** Opening EXERCISE MATERIAL block **
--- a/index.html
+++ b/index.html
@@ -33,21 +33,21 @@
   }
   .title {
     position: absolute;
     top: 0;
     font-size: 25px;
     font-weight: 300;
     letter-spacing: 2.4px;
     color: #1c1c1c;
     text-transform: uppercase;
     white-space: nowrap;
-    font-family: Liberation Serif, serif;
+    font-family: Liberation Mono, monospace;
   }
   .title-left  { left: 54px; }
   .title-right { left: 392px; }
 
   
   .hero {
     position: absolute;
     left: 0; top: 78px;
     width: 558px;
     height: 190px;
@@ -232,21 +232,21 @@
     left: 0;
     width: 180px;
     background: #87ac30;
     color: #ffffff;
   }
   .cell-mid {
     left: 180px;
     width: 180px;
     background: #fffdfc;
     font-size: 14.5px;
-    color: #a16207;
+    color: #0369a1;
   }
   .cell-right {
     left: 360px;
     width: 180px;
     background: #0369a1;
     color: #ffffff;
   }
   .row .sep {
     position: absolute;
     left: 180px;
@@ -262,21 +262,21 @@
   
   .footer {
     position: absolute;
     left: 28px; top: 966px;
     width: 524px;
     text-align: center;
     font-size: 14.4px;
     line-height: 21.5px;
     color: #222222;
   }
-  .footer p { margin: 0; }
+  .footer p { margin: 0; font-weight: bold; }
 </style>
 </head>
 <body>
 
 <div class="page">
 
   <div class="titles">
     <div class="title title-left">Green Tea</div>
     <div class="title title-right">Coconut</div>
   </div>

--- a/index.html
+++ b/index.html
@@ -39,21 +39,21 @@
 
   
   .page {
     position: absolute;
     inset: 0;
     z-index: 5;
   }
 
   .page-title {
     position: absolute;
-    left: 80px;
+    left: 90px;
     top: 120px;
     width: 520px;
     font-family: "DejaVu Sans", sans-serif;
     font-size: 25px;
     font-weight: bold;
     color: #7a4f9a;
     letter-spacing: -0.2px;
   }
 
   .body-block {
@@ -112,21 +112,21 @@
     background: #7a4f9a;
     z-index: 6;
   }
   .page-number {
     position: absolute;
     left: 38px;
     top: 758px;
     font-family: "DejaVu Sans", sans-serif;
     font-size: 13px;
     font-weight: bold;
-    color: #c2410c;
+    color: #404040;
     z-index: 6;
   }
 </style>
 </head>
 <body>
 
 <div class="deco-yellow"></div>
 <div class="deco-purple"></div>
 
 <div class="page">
** Closing EXERCISE MATERIAL block **
• EXERCISE BRIEF: Scan the material above. Copy each line that holds the word "family".

• TASK RESULT:
-    font-family: Liberation Serif, serif;
+    font-family: Liberation Mono, monospace;
     font-family: "DejaVu Sans", sans-serif;
     font-family: "DejaVu Sans", sans-serif;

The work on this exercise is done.